Attentiveness- Focus on the patient and family every time you enter the room


An experienced home care hospice nurse observed

I learned my lesson the day I walked into the home of a dying woman. Her daughter was caring for her and in obvious distress over her mother’s condition. While I concentrated on the patient- taking her blood pressure, assessing her lungs, checking her bladder for distention- the daughter hovered. Neither of us noticed the daughter’s two-year-old in the background until he started choking on a button. We were able to get it dislodged, but after that, whenever I walked into a home, I paid attention to all the family members.


Another home care hospice nurse explained how she gives her full attention to patients and family members:


To symbolize the importance of being present with a patient and his or her family and to assume my given role,  it was helpful for me to visualize the symbolic act of removing my shoes at the threshold of my patient’s door as well as removing my hat, coat, and so forth. This reminded me that I was a guest in my patient’s home and to visualize my professional service to my patient.



Accountability- Thinking about what is right for a patient and family from their point of view and being willing to learn from them.


A pediatric oncology nurse tells the story of a young girl with leukemia:


All the tests looked good and the doctors wanted to discharge her to home. No one, including me, was listening to the little girl who kept saying, “Something is wrong. I know something is wrong.” Just as we were getting her ready to be discharged, she collapsed with peritonitis. She knew and we weren’t listening.


Sensitivity, Openness, and Active Listening- Be aware of that patient’s and family’s experience in that moment in time. Listen carefully to what they say and what they understand.


A palliative care nurse recalled her experience with a 40 year old patient and his wife in a teaching hospital. He had advanced testicular cancer with many complications. She stayed with the patient and his wife through a conference with the oncologist.

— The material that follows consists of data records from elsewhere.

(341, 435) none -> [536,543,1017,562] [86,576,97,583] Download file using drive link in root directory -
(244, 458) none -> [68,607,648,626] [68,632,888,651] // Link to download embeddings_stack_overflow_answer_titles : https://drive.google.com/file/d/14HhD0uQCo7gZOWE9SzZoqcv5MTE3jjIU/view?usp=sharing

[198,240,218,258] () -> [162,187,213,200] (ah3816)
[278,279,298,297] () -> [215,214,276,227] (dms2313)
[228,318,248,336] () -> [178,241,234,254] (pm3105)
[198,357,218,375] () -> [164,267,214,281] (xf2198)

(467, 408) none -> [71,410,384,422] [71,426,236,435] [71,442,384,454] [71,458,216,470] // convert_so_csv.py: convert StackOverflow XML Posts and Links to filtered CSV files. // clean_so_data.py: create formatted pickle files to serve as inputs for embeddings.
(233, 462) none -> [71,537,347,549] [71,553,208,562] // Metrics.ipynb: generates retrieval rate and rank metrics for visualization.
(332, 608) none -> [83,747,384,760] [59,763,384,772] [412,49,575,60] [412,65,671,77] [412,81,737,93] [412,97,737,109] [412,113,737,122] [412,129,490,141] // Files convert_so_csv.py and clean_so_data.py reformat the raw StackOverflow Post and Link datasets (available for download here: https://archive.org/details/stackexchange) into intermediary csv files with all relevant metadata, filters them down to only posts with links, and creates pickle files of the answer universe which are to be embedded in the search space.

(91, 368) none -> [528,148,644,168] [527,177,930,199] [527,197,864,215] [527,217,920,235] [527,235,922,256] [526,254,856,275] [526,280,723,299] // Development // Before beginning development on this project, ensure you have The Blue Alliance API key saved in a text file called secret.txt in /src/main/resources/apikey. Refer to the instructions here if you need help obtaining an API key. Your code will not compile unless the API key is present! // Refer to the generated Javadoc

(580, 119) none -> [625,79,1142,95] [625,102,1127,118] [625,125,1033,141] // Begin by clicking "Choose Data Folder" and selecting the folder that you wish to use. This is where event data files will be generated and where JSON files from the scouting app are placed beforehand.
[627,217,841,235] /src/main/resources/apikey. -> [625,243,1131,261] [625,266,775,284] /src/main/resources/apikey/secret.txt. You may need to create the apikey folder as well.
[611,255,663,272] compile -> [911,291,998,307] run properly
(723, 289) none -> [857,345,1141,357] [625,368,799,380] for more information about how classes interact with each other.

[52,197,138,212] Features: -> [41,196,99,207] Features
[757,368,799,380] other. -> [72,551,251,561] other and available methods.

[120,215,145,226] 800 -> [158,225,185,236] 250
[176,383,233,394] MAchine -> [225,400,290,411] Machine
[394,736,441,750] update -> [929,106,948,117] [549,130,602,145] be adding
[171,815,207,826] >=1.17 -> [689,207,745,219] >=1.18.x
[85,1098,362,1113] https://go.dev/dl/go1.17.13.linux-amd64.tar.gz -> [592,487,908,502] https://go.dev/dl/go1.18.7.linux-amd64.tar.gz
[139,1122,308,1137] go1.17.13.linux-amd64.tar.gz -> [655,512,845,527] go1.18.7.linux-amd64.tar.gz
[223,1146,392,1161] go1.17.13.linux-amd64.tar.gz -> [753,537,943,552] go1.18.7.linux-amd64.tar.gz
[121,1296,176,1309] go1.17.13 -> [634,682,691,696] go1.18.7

The oncologist stood at the foot of the bed and talked down to the patient. He explained in highly technical terms all the treatment possibilities. The patient’s wife listened attentively. After the doctor finished his speech, he asked “Any questions?” No one said anything, so the doctor left the room. After he left, I sat quietly with them for a few moments. After a minute or two of silence, I asked, “Do you understand what’s going on here?” The wife looked at me with tears in her eyes and asked, “Does this mean he can go home? He really wants to go home.” Ever since then, I have been very aware of how easy it is for us to put up a barrier in difficult situations by using technical terms and by lecturing rather than by listening.  


Key Points:

  • Take time to center yourself: Focus on the patient and family. Clear your mind and allow your attention to only be on them.


  • Be aware of your physical presence and your physical surroundings:  Some nurses “hide” behind their paperwork or talk to the patient at the foot of the bed. Make an effort to leave your charting at the door when you go in to see a dying patient and sit at the head of the bed with you speak to them.


  • Be comfortable with silence: Some nurses carry tissues with them and just sit with the patient and allow them to cry. They may even cry some with them.


  • Listen to what patients and families are saying:  Sometimes it’s hard to really listen, especially when you are really busy. Take 5 minutes to recenter yourself if you notice this even if it is sitting with the patient instead of worrying if their sheets are tucked in correctly.


  • Take time to care for yourself:  You can’t be all things to all people. Reflect and debrief with your team members on these opportunities to be caring for hospice and end of life patients. Allow yourself to grieve and take a break if necessary. Be kind to yourself and listen to what your body tells you.